The Debenhams workers, especially in Limerick, showed how to render the Act ineffective. With the aid of supporters, they defied the injunction and the Gardaí and stopped the stock being removed from the shop over number of days. I was reminded of what a teacher said to Eric Blanc in his account of teachers strikes in US states where striking is illegal: “It doesn‘t matter if an action is illegal if you have enough people doing it”.
Lesson Five
Finally, the strike shows that the socialist left can play a positive role in industrial struggles. Indeed the strike makes crystal clear the imperative for us doing so. People Before Profit and the Socialist Party assisted the workers throughout. In People Before Profit our members assisted at the picket lines, helped organise protest and rallies, raised the issue in our unions and pushed for donations.
Our TDs showed how the Dáil can be used to aid people power by constantly raising the dispute and keeping the pressure on the government. It was notable that as the Gardaí took on the Henry Street workers and Richard Boyd Barret sought to intervene on their behalf that the strikes started chanting “Richard is our voice”.

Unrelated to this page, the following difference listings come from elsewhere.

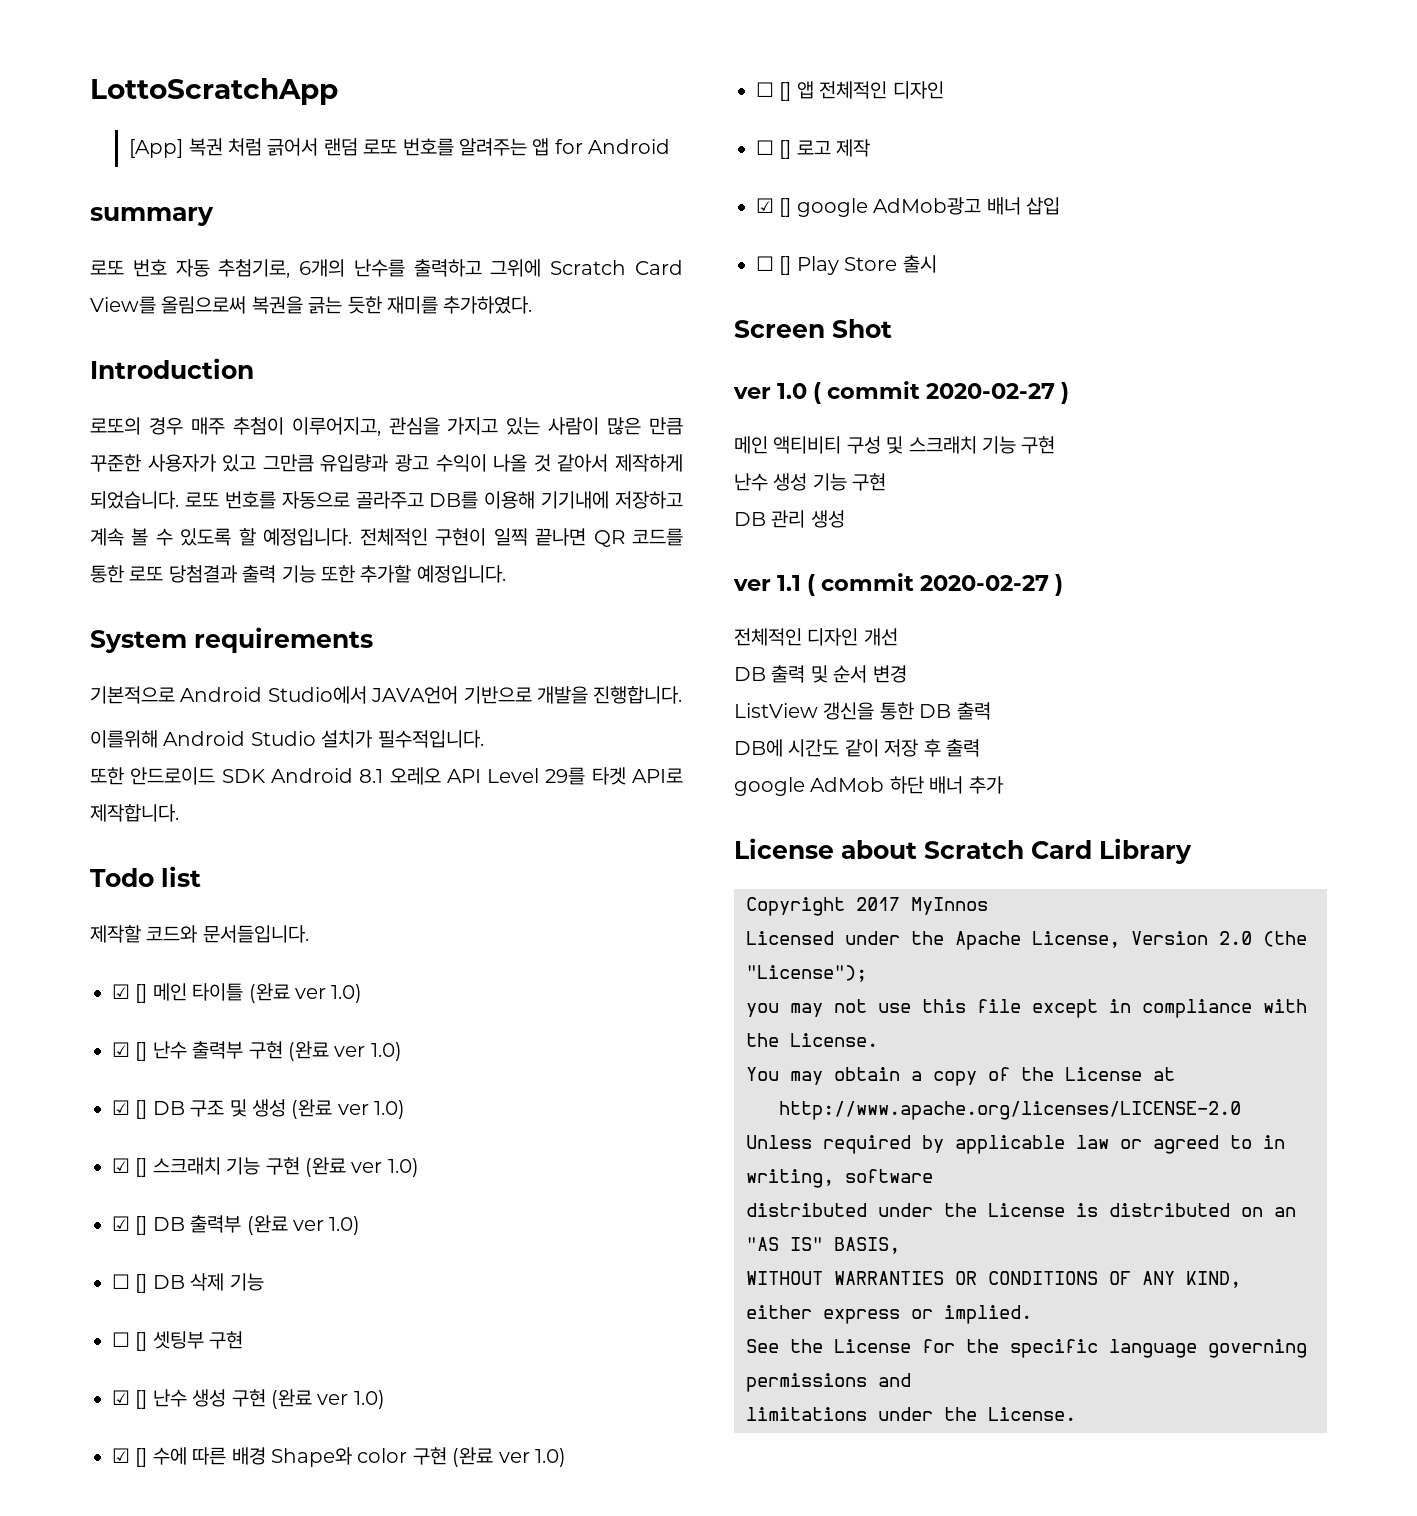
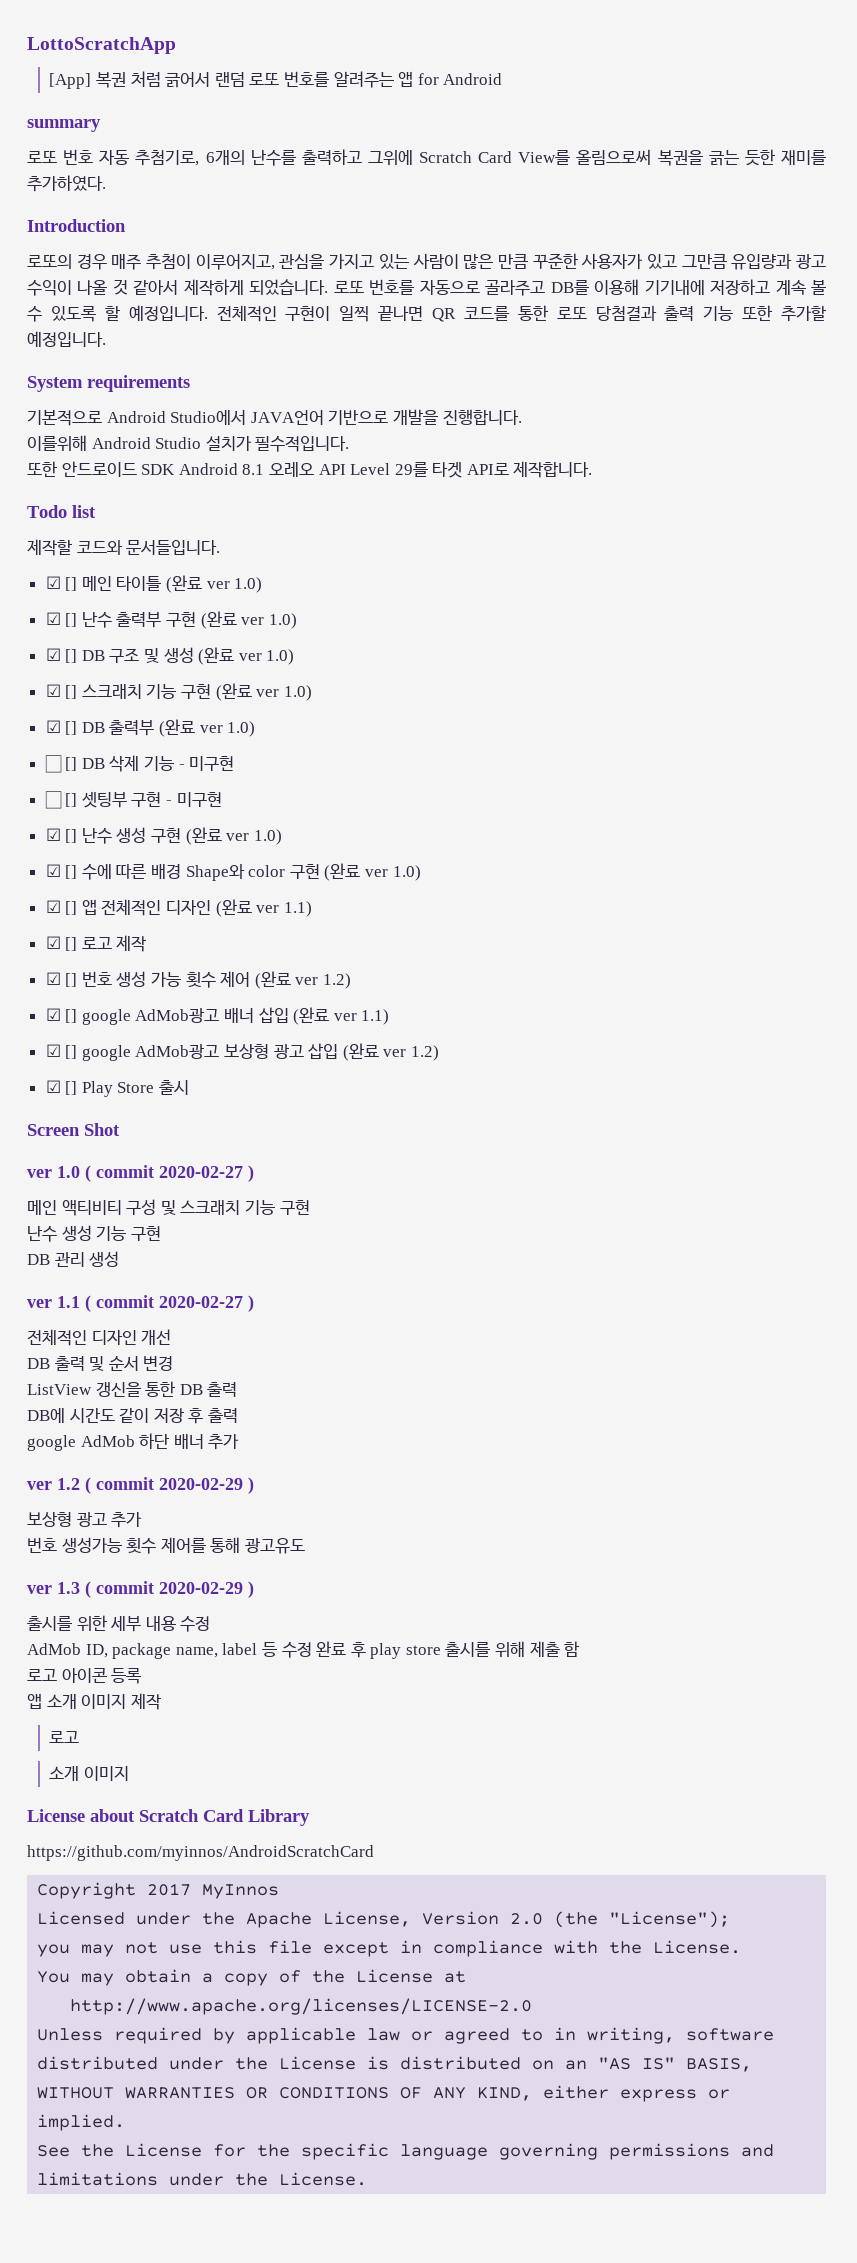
(264, 1282) none -> [178,756,235,771] - 미구현
(244, 1340) none -> [166,792,222,807] - 미구현
[756,82,774,97] ☐ -> [45,900,61,913] ☑
[756,140,774,155] // ☐ -> [215,899,312,917] [45,936,61,949] (완료 ver 1.1) // ☑
(871, 148) none -> [45,971,352,989] // ☑ [] 번호 생성 가능 횟수 제어 (완료 ver 1.2)
[756,256,774,271] // ☐ -> [293,1007,390,1025] [45,1043,440,1061] [45,1080,61,1093] (완료 ver 1.1) // ☑ [] google AdMob광고 보상형 광고 삽입 (완료 ver 1.2) // ☑
(1003, 785) none -> [27,1477,254,1494] [27,1512,143,1528] [27,1537,305,1554] [27,1581,254,1598] [27,1615,211,1632] [27,1641,580,1659] [27,1668,142,1684] [27,1693,161,1710] [49,1731,80,1743] [49,1766,130,1781] // ver 1.2 ( commit 2020-02-29 ) // 보상형 광고 추가 // 번호 생성가능 횟수 제어를 통해 광고유도 // ver 1.3 ( commit 2020-02-29 ) // 출시를 위한 세부 내용 수정 // AdMob ID, package name, label 등 수정 완료 후 play store 출시를 위해 제출 함 // 로고 아이콘 등록 // 앱 소개 이미지 제작 // 로고 // 소개 이미지
(1192, 851) none -> [27,1845,374,1861] // https://github.com/myinnos/AndroidScratchCard

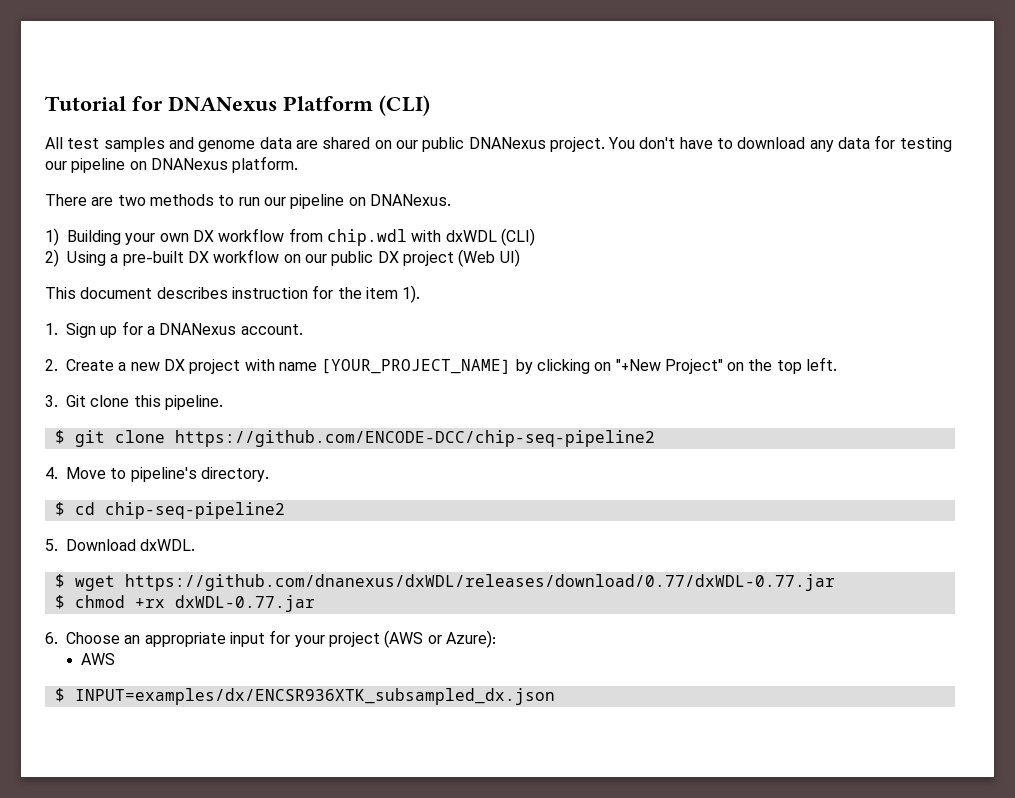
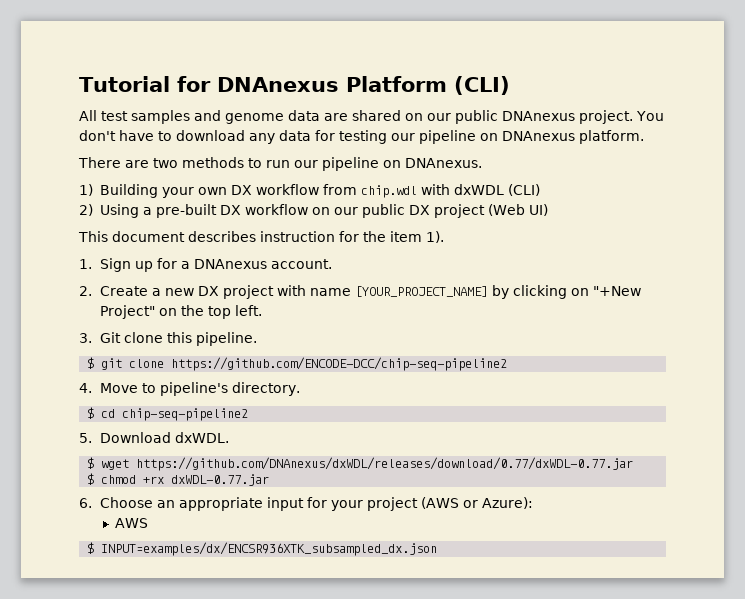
[168,96,277,111] DNANexus -> [216,77,339,92] DNAnexus
[468,137,546,149] DNANexus -> [502,111,575,121] DNAnexus
[150,158,228,170] DNANexus -> [502,131,575,141] DNAnexus
[369,194,451,206] DNANexus. -> [405,158,482,168] DNAnexus.
[159,323,237,335] DNANexus -> [194,259,268,269] DNAnexus
[124,574,835,591] https://github.com/dnanexus/dxWDL/releases/download/0.77/dxWDL-0.77.jar -> [136,457,634,471] https://github.com/DNAnexus/dxWDL/releases/download/0.77/dxWDL-0.77.jar

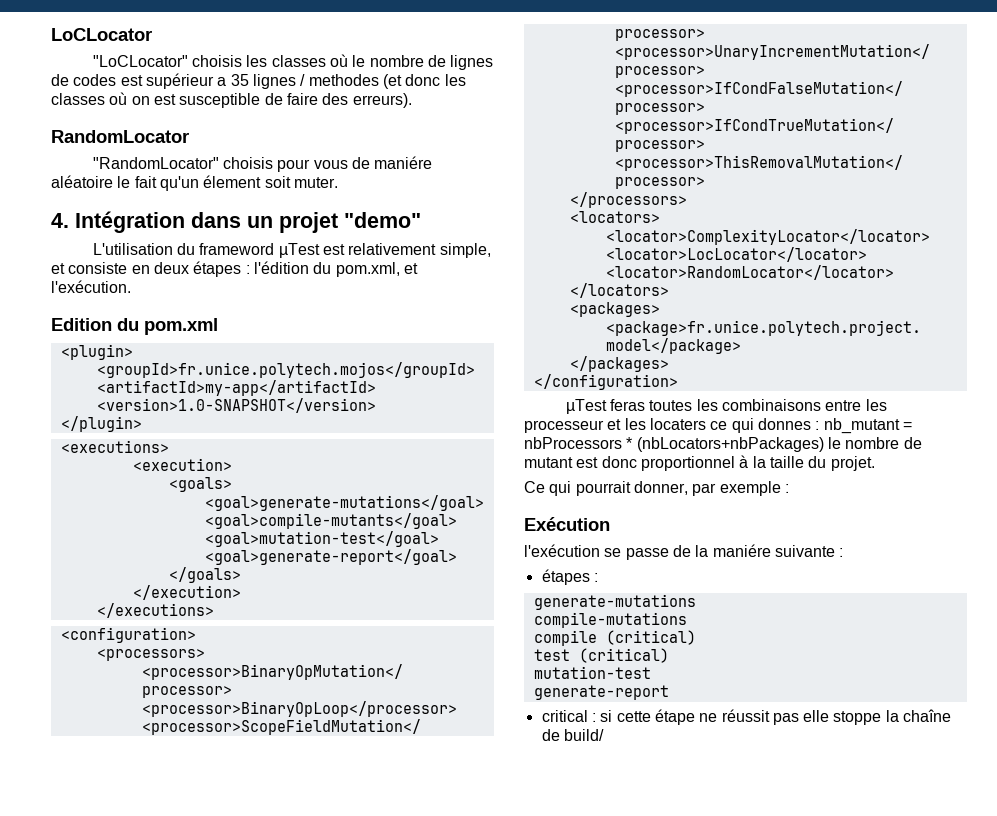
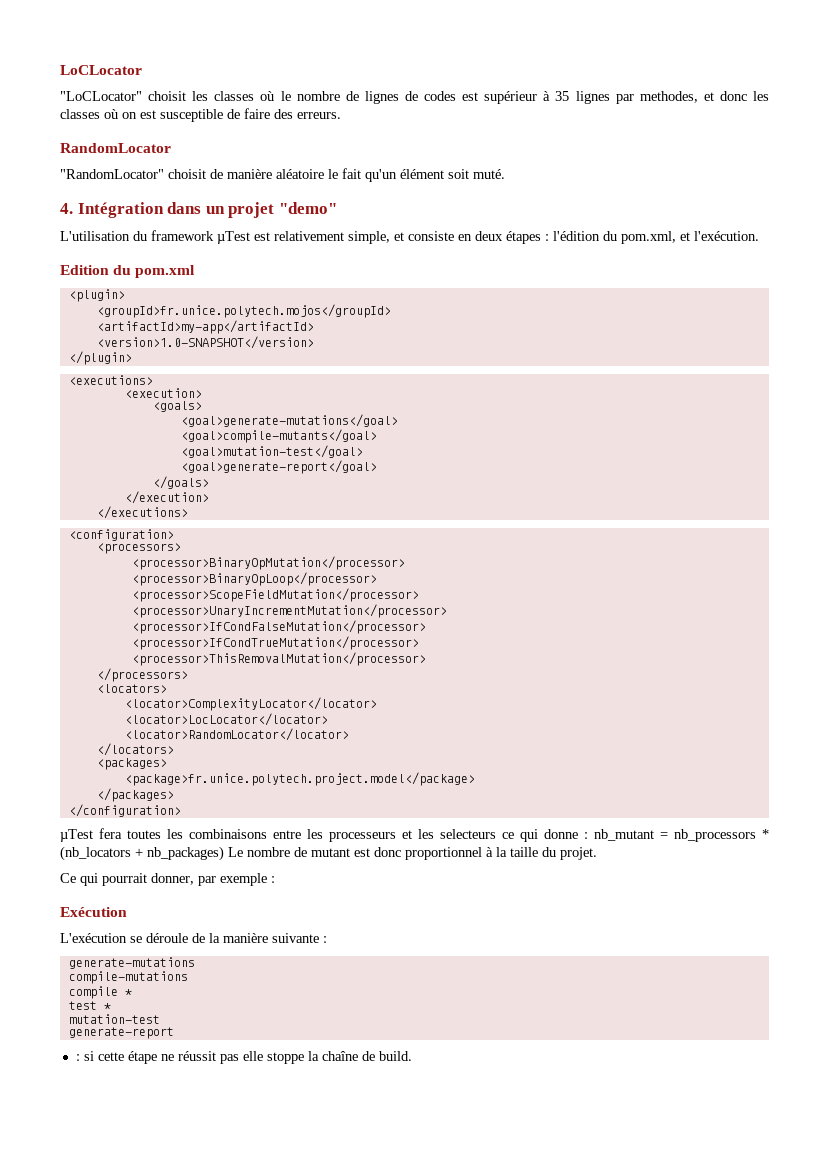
[191,55,242,67] choisis -> [148,91,187,101] choisit
[217,77,227,86] a -> [543,91,551,101] à
[300,74,402,89] / methodes (et -> [615,91,714,104] par methodes, et
[352,93,412,108] erreurs). -> [297,112,341,119] erreurs.
[222,156,433,172] choisis pour vous de maniére -> [168,169,272,179] choisit de manière
[203,175,338,188] élement soit muter. -> [400,169,505,179] élément soit muté.
[199,243,275,255] frameword -> [151,230,214,241] framework
[609,399,645,411] feras -> [99,828,122,839] fera
[524,420,604,433] processeur -> [329,832,396,842] processeurs
[649,418,706,430] locaters -> [440,829,496,839] selecteurs
[757,418,811,430] donnes -> [544,829,578,839] donne
[524,437,841,452] nbProcessors * (nbLocators+nbPackages) le -> [674,829,769,842] [60,846,243,861] nb_processors * (nb_locators + nb_packages) Le
[524,544,669,560] l'exécution se passe -> [60,933,188,943] L'exécution se déroule
[712,544,771,557] maniére -> [223,933,268,943] manière
[541,569,598,585] // étapes : -> (327, 939) none
[605,630,696,645] (critical) -> [124,989,132,996] *
[578,648,669,663] (critical) -> [103,1003,111,1010] *
[541,710,588,722] critical -> (174, 1033) none
[563,729,604,741] build/ -> [378,1051,412,1061] build.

But we should not get carried away. While the left played an important and useful role in the dispute, we should have no illusions that we can substitute ourselves for the support of the wider movement, one which the workers needed and which was largely absent, despite some unions making significant donations.
While the circumstances of Covid made it difficult, an open and public support group could have been formed and greater efforts made, over the heads of the bureaucracy, to involve the wider Mandate membership. Regular mass meetings of members on Zoom may have helped to stop the fall off in participation that happens in long strikes.
There was no independent layer in Mandate prepared to break with the bureaucracy and build support for the strike in the union. This underlines the need for us to build such networks in our unions based on empowering the rank and file; building strong workplace shop steward organisation; supporting the use of industrial action; making officials elected and putting them on a worker’s wage.
As I said already strikes have profound political effects. Many of the Debenhams workers will never be the same again. As Carol Anne Bridgman, a striker named in the injunction, said at a recent People Before Profit meeting, “it changed how I see society”. This is further testimony as to how struggle changes people and why the left must stand clearly with workers when they fight.
This is what distinguishes the politics of People Before Profit from those who want to contain the struggles of workers so as not to disrupt their relationship with the bureaucracy and the possibility of coalition with the right.
I have no doubt that the Debenhams workers will play an important role in helping to rebuild a fighting spirit in our movement. They are already raising issues within Mandate about its failure to support them properly and also its failure to hold a delegate conference during the pandemic.
They have learned many lessons which will be of value to other workers who chose to fight. They must be encouraged to play a role in building fighting networks across our unions and contributing to the wider struggle to put the needs of workers before the profits of the corporate rich.